Task statement
The data that follows must be transcribed in full and exactly, minus the pictures.
[Start of Attachment]
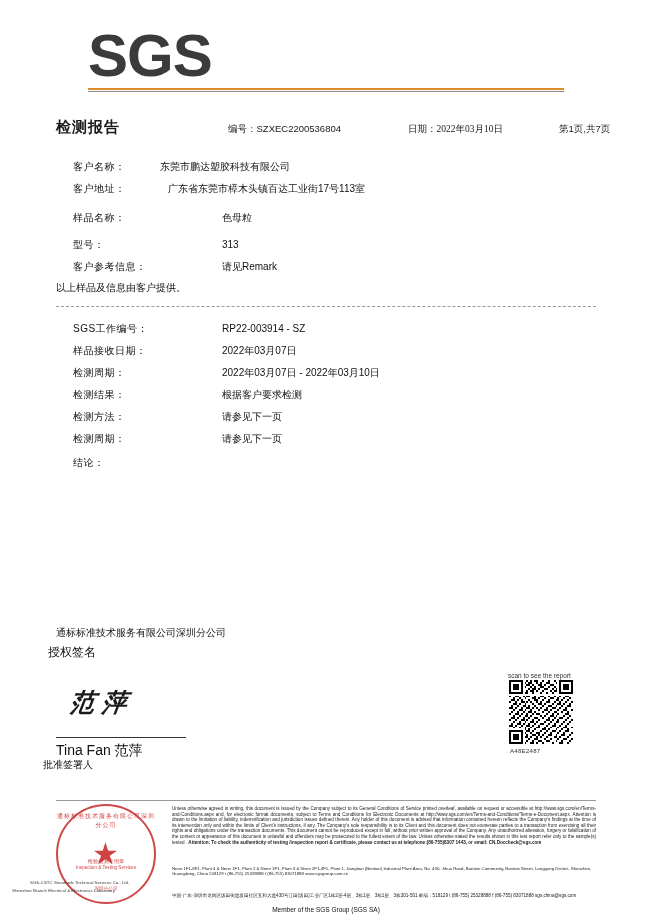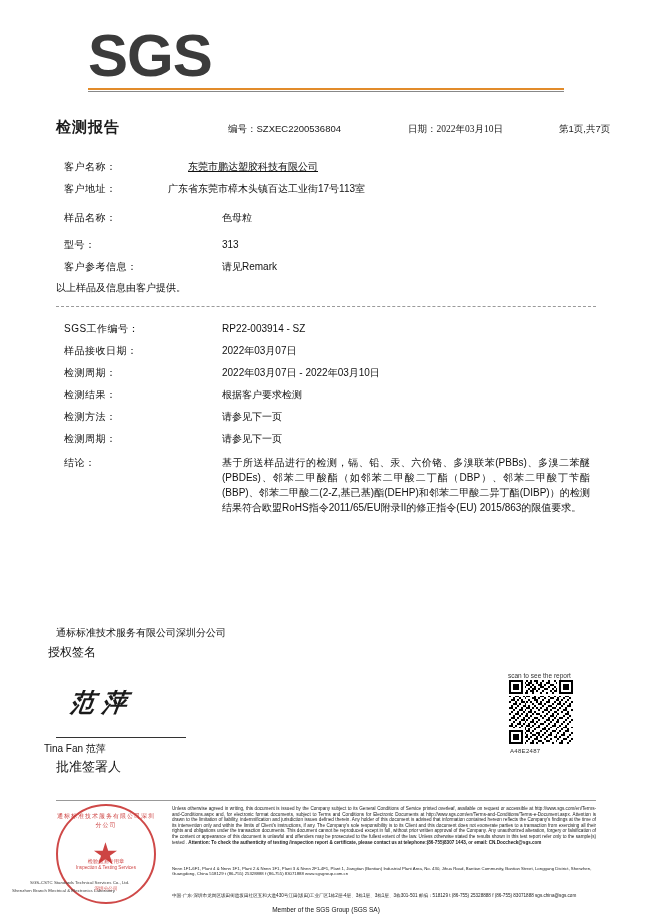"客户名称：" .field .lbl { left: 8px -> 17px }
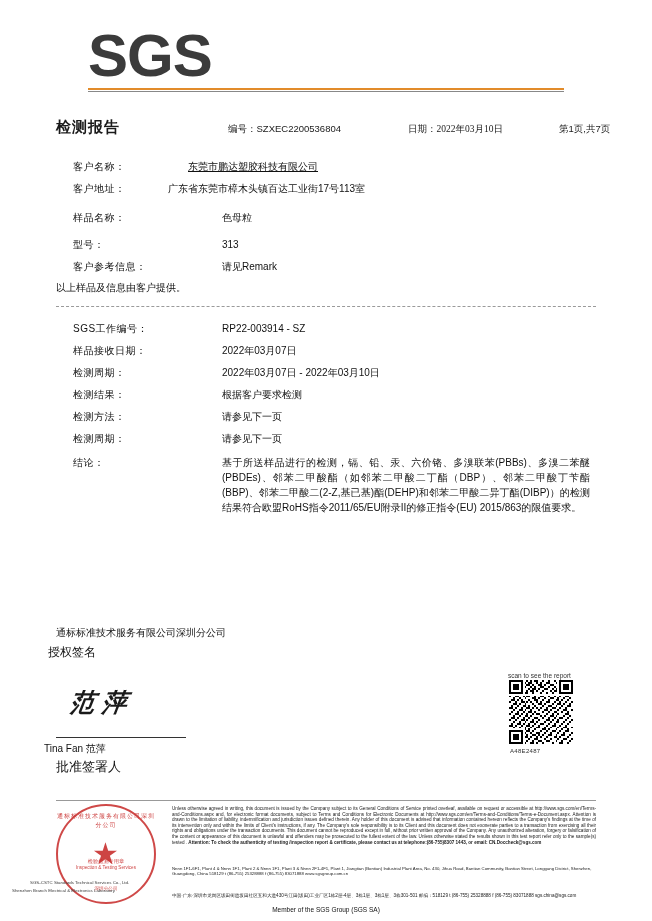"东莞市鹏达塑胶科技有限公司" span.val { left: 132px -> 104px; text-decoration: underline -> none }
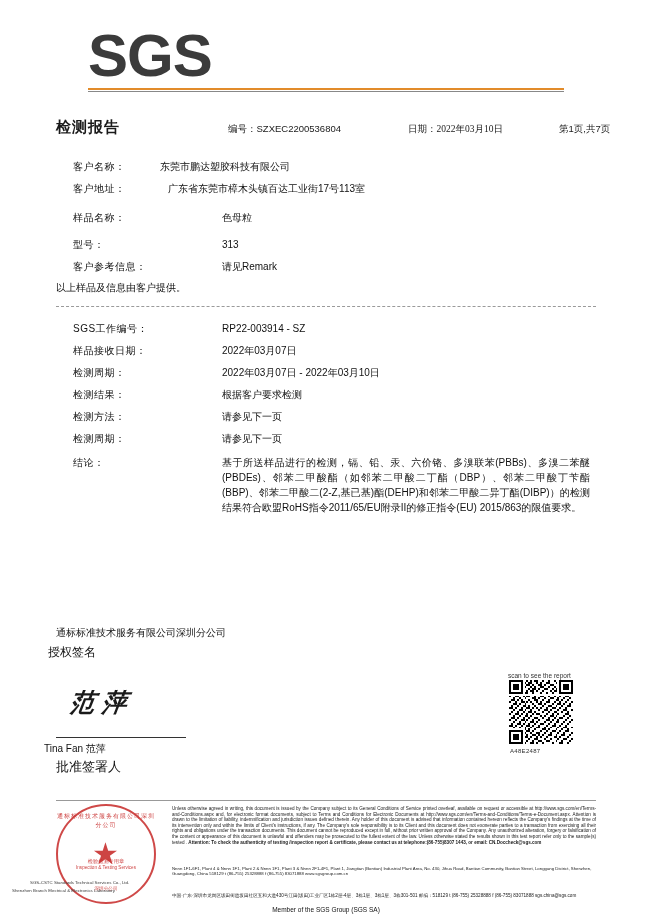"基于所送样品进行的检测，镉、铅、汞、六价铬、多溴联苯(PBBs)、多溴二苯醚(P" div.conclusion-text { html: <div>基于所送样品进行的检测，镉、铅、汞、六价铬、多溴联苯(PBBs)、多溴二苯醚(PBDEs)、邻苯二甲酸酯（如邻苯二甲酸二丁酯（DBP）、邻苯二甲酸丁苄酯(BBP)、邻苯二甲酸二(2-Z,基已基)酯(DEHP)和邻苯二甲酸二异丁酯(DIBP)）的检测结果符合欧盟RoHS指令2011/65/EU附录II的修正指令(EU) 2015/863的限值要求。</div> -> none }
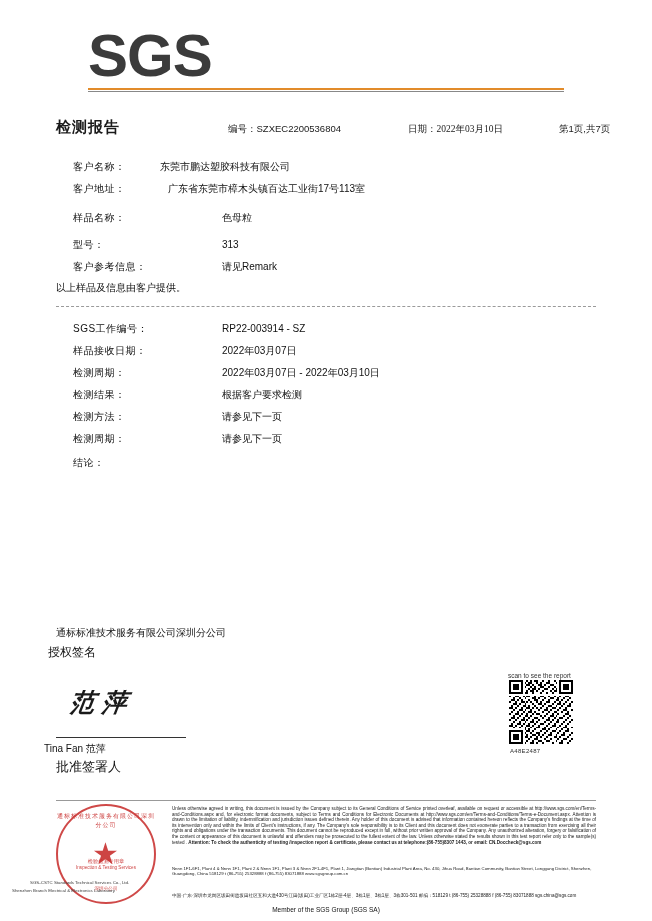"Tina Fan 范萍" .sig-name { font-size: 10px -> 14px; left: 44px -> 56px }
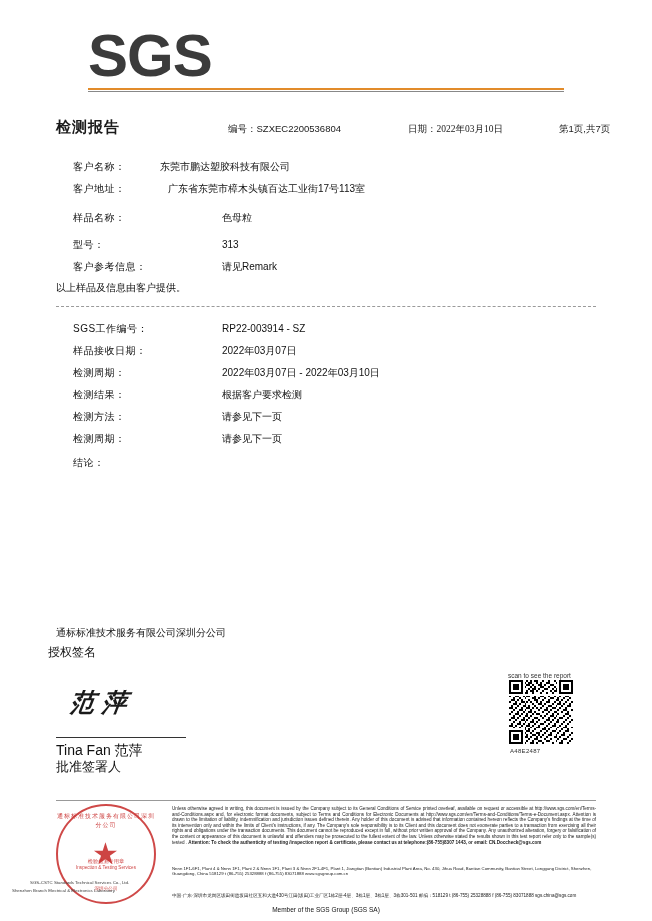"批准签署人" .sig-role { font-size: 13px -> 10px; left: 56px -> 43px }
[End of Attachment]
Response to the task
"客户名称：" .field .lbl { left: 8px -> 17px }
"东莞市鹏达塑胶科技有限公司" span.val { left: 132px -> 104px; text-decoration: underline -> none }
"基于所送样品进行的检测，镉、铅、汞、六价铬、多溴联苯(PBBs)、多溴二苯醚(P" div.conclusion-text { html: <div>基于所送样品进行的检测，镉、铅、汞、六价铬、多溴联苯(PBBs)、多溴二苯醚(PBDEs)、邻苯二甲酸酯（如邻苯二甲酸二丁酯（DBP）、邻苯二甲酸丁苄酯(BBP)、邻苯二甲酸二(2-Z,基已基)酯(DEHP)和邻苯二甲酸二异丁酯(DIBP)）的检测结果符合欧盟RoHS指令2011/65/EU附录II的修正指令(EU) 2015/863的限值要求。</div> -> none }
"Tina Fan 范萍" .sig-name { font-size: 10px -> 14px; left: 44px -> 56px }
"批准签署人" .sig-role { font-size: 13px -> 10px; left: 56px -> 43px }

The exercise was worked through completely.